Mengenakan seragam putih merah, dasi, ikat pinggang, kaos kaki dan sepatu tentu barang yang selalu diimpikan oleh anak seusiaku. Bangun pagi dengan semangat tiap hari berjumpa dengan guru yang pintar dan teman-teman. Itu pasti sangat menyenangkan. Kata adik ku Rina sekolah itu asyik tapi tidak enaknya kalau ada tugas rumah atau PR. Aku semakin penasaran dengan dunia sekolah. Ah, aku membayangkan jadi murid yang manis duduk rapi dikelas.
"Kakak...." " e....iyaa... kaget Rin" Aku terperanjat karena teriakan Rina yang langsung menyambarku. Masih dengan seragam sekolahnya. Rina bila naik kelas tahun ini ia kelas tiga. "ih...kakak kok cantik hari ini. Siapa yang ngepangin rambutnya? Aku mau dong..." Rina paling suka merengek kalau menginginkan sesuatu yang ia suka. "tadi ibu yang ngepangin".
"Ibu dimana kak " "ibu lagi kerumah Bu Nani. Tadi dipanggil. Katanya sih Bu Nani habis jatuh dari sepeda gitu jadi minta dipijatin sama ibu" Rina mengangguk.
"Gimana disekolah tadi belajar apa aja? cerita dong sama kakak"setiap Rina pulang sekolah aku pasti akan bertanya tentang sekolahnya hari itu. Aku akan mendengarkan dengan baik jika dia sedang bercerita.
"Aku ada PR kak. Susah sekali. Coba kalau kakak sekolah juga ya pasti aku minta diajarin sama kakak" aku hanya tersenyum mendengar celotehan adik ku itu. "ganti baju dulu nanti ibu pulang bisa dimarahin lho" "okeee dehhh" suara hentak kakinya keras terdengar menuju kamar.

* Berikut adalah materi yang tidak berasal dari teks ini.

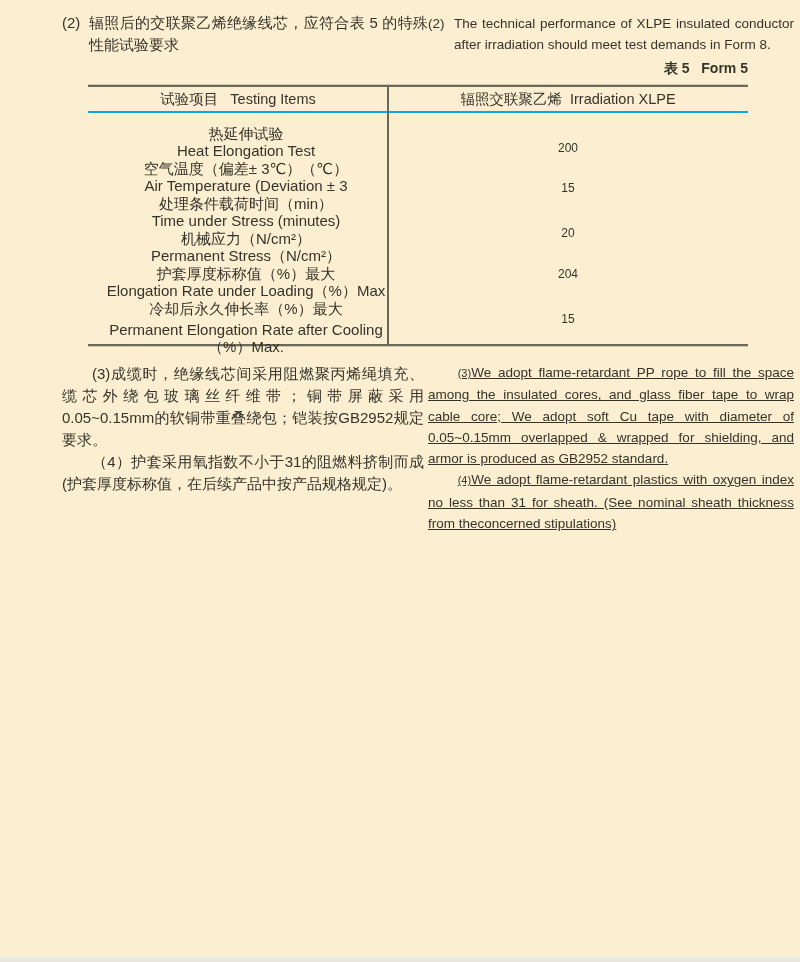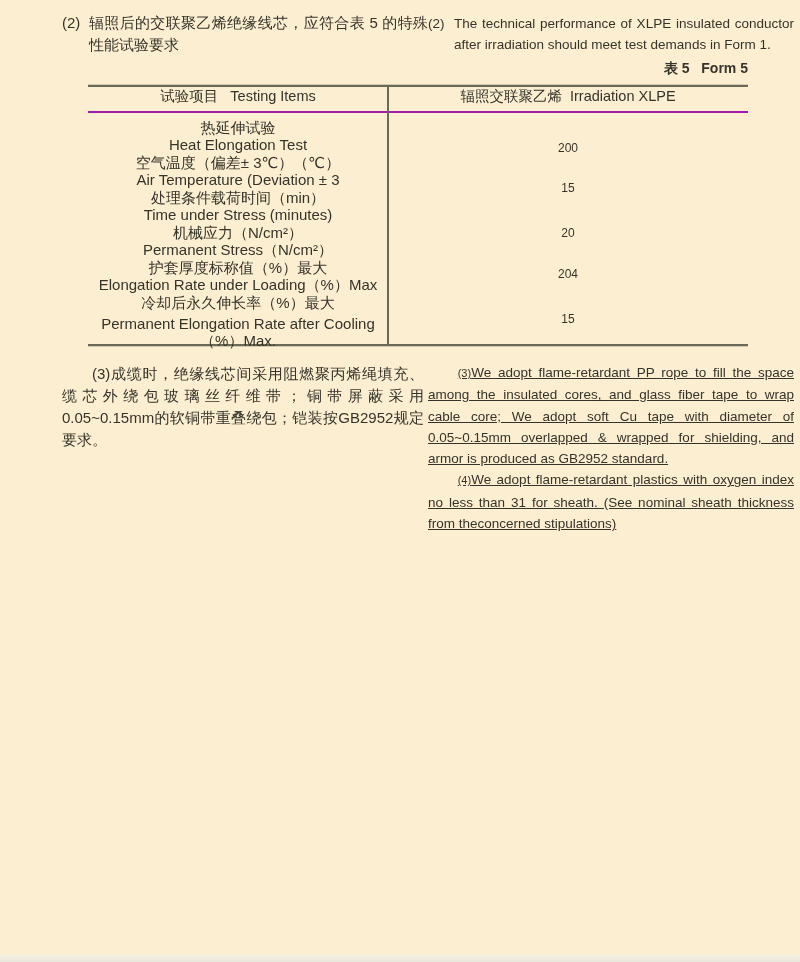--- a/index.html
+++ b/index.html
@@ -22,27 +22,27 @@
     position:absolute;left:88px;top:60px;width:660px;
     text-align:right;font-weight:bold;font-size:14px;white-space:pre-wrap;
   }
 
   
   .spec-table{
     position:absolute;left:88px;top:85px;width:660px;
     border-top:2px solid #6b6957;border-bottom:2px solid #6b6957;
     box-shadow:0 1px 0 #cfc9b2, 0 -1px 0 #cfc9b2;
   }
-  .thead{display:flex;height:24px;align-items:flex-start;border-bottom:2px solid #a21caf;}
+  .thead{display:flex;height:24px;align-items:center;border-bottom:2px solid #0ea5e9;}
   .th{white-space:pre-wrap;text-align:center;font-size:14.5px;}
   .th-left{width:300px;}
   .th-right{width:360px;}
   .tbody{position:relative;height:231px;}
   .vdivider{position:absolute;left:299px;top:0;bottom:0;width:2px;background:#6b6957;}
-  .tcol-left{width:300px;padding-top:6px;box-sizing:border-box;}
+  .tcol-left{width:300px;padding-top:12px;box-sizing:border-box;margin-left:8px;}
   .t-row{text-align:center;margin-bottom:1px;}
   .t-row .zh{font-size:15px;line-height:17px;}
   .t-row .en{font-size:15px;line-height:17px;}
   .t-row:last-child .en{margin-top:4px;}
   .t-val{position:absolute;left:302px;width:356px;text-align:center;font-size:12px;line-height:16px;}
   .v0{top:27px}.v1{top:67px}.v2{top:112px}.v3{top:153px}.v4{top:198px}
 
   
   .notes-zh{position:absolute;left:62px;top:363px;width:362px;font-size:15px;line-height:22px;text-align:justify;}
   .notes-zh p{margin:0;text-indent:2em;}
@@ -58,21 +58,21 @@
 
 <div class="page">
 
   <div class="intro-zh hang">
     <span class="marker">(2)</span>
     <span class="ptext">辐照后的交联聚乙烯绝缘线芯，应符合表 5 的特殊性能试验要求</span>
   </div>
 
   <div class="intro-en hang">
     <span class="marker">(2)</span>
-    <span class="ptext">The technical performance of XLPE insulated conductor after irradiation should meet test demands in Form 1.</span>
+    <span class="ptext">The technical performance of XLPE insulated conductor after irradiation should meet test demands in Form 8.</span>
   </div>
 
   <div class="table-caption">表 5   Form 5</div>
 
   <div class="spec-table">
     <div class="thead">
       <div class="th th-left">试验项目   Testing Items</div>
       <div class="th th-right">辐照交联聚乙烯  Irradiation XLPE</div>
     </div>
     <div class="tbody">
@@ -106,20 +106,21 @@
       <div class="t-val v1">15</div>
       <div class="t-val v2">20</div>
       <div class="t-val v3">204</div>
       <div class="t-val v4">15</div>
     </div>
     <div class="vdivider"></div>
   </div>
 
   <div class="notes-zh">
     <p><span class="marker">(3)</span><span>成缆时，绝缘线芯间采用阻燃聚丙烯绳填充、缆芯外绕包玻璃丝纤维带；铜带屏蔽采用0.05~0.15mm的软铜带重叠绕包；铠装按GB2952规定要求。</span></p>
+    <p><span class="marker">（4）</span><span>护套采用氧指数不小于31的阻燃料挤制而成(护套厚度标称值，在后续产品中按产品规格规定)。</span></p>
   </div>
 
   <div class="notes-en">
     <p><span class="marker">(3)</span><span>We adopt flame-retardant PP rope to fill the space among the insulated cores, and glass fiber tape to wrap cable core; We adopt soft Cu tape with diameter of  0.05~0.15mm overlapped &amp; wrapped for shielding, and armor is produced as GB2952 standard.</span></p>
     <p><span class="marker">(4)</span><span>We adopt flame-retardant plastics with oxygen index no less than 31 for sheath. (See nominal sheath thickness from theconcerned stipulations)</span></p>
   </div>
 
   <div class="page-edge"></div>
 </div>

Sejak kecil aku sudah menderita cacat pada kaki dan tanganku yang diakibatkan ibu kurang asupan gizi saat mengandungku. Namun adik ku Rina memiliki tubuh yang sempurna. Sehingga ia bisa bersekolah, bermain dan bergerak kemanapun ia suka tanpa butuh bantuan siapa pun.
Hari ini Rina dapat PR lagi dari ibu guru Dini.Katanya kali ini lebih sulit.Tentang pembagian dengan jumlah besar.Tapi tadi Rina belajar Bahasa Inggris juga. Gurunya pintar sekali. Good morning itu untuk selamat pagi kalau good evening itu untuk selamat sore.
Setiap usai mendengarkan cerita dari Rina aku pasti menuliskan kembali cerita itu dibuku tulis ini. Aku belajar menulis dari Rina. Ibu tak pernah mengajarkan ku. Kata ibu jangan aneh-aneh. Mungkin ibu takut aku merengek lagi untuk sekolah. Terakhir aku meminta untuk sekolah saat Rina kelas dua SD. Tapi ibu malah marah dan menangis.
Sejak saat itu aku tak pernah meminta lagi. Ku simpan keinginanku. Ku buang jauh-jauh impianku untuk bisa memakai seragam putih merah itu. Sebagai anak sulung aku harus mengalah pada adik ku yang sempurna. Semua sekolah dengan terbuka akan menerima murid yang memiliki tubuh sempurna. Tidak halnya dengan anak cacat sepertiku. Buku dan pensil ini ibu yang memberikannya. Aku yang meminta untuk menemani ku sehari-hari. Tapi dengan satu syarat aku tidak akan merengek lagi untuk disekolahkan seperti Rina. Aku hanya mengangguk saat itu. Alhasil, ibu memberikan buku ini.
Meski tulisan ku tak serapi Rina tapi aku bisa senang bisa menulis. Ya, walau hanya menulis dan membaca. Aku sering meminjam buku pelajaran dari Rina untuk dibaca. Tapi saat ibu tidak ada dirumah. "Permisi....." terdengar suara perempuan dari luar.Tapi siapa?Kedengarannya masih muda. "Iya...sebentar" "dek.... coba lihat didepan ada siapa" "Iya kak.." rina berlarian menuju sumber suara.
Krekkkk. Suara pintu usang itu terbuka. Mengeluarkan suara yang cukup keras. "Cari siapa?" kalimat Rina yang polos jelas terdengar saja dari bilik kamarku. Rumah yang terbuat dari papan dan kamar-kamarnya hanya berdinding triplek akan mudah menguping suara dari luar.